WHAT NEEDS TO BE DONE:
Wherever a line of the listing holds the string "Audi", copy that line.
────
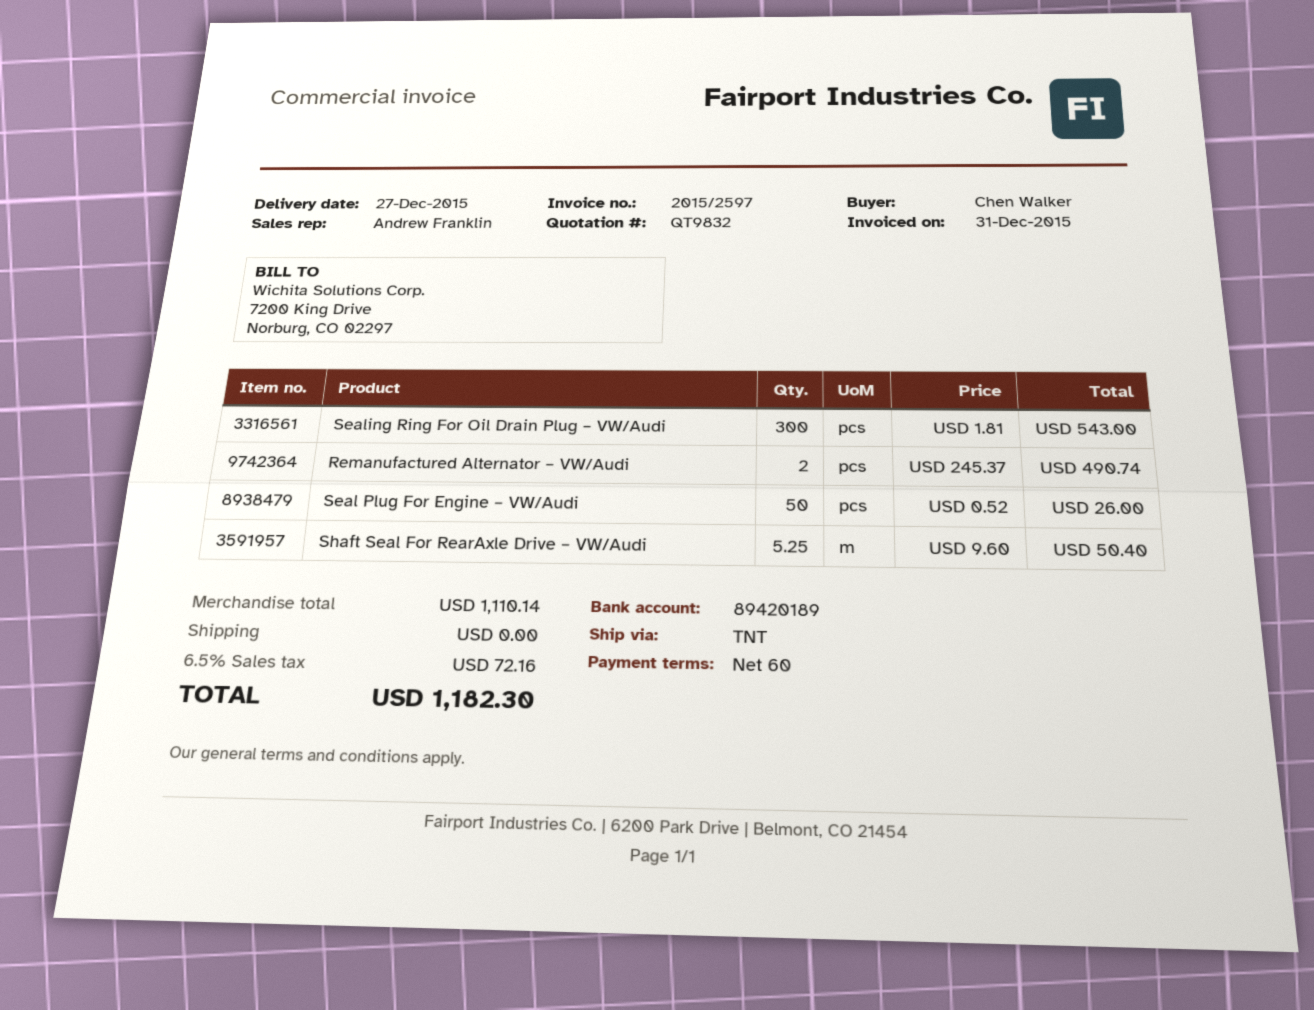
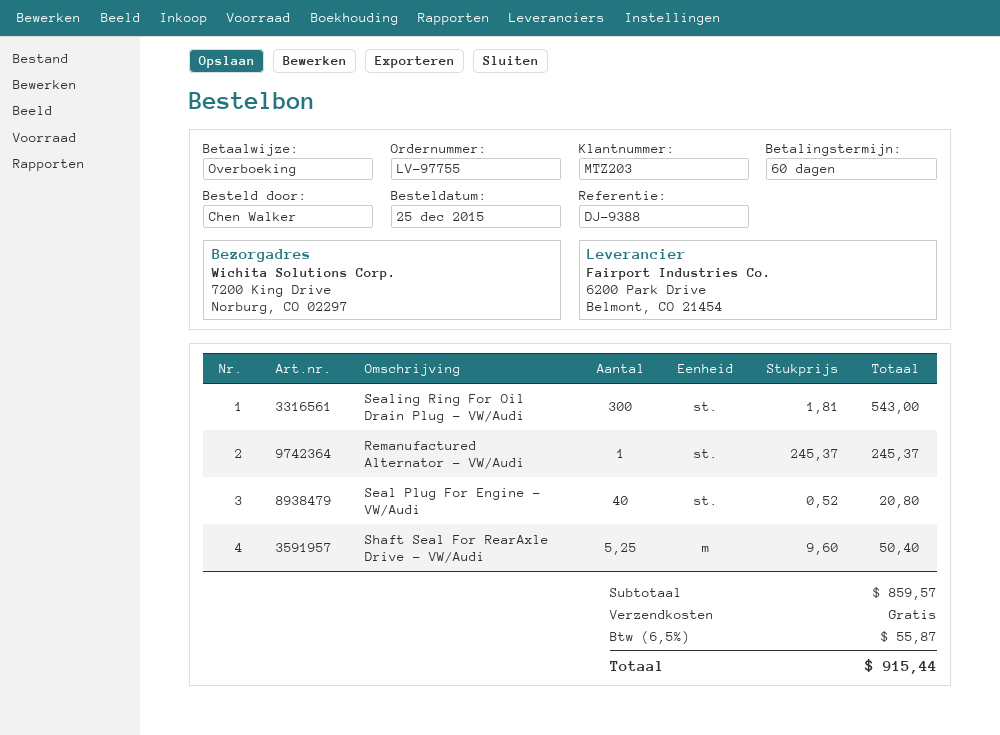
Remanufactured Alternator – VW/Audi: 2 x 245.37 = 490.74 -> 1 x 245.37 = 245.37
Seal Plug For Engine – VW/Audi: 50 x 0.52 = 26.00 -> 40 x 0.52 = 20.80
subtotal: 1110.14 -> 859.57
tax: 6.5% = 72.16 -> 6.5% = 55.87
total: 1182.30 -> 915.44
────
THE ANSWER:
Remanufactured Alternator – VW/Audi: 2 x 245.37 = 490.74 -> 1 x 245.37 = 245.37
Seal Plug For Engine – VW/Audi: 50 x 0.52 = 26.00 -> 40 x 0.52 = 20.80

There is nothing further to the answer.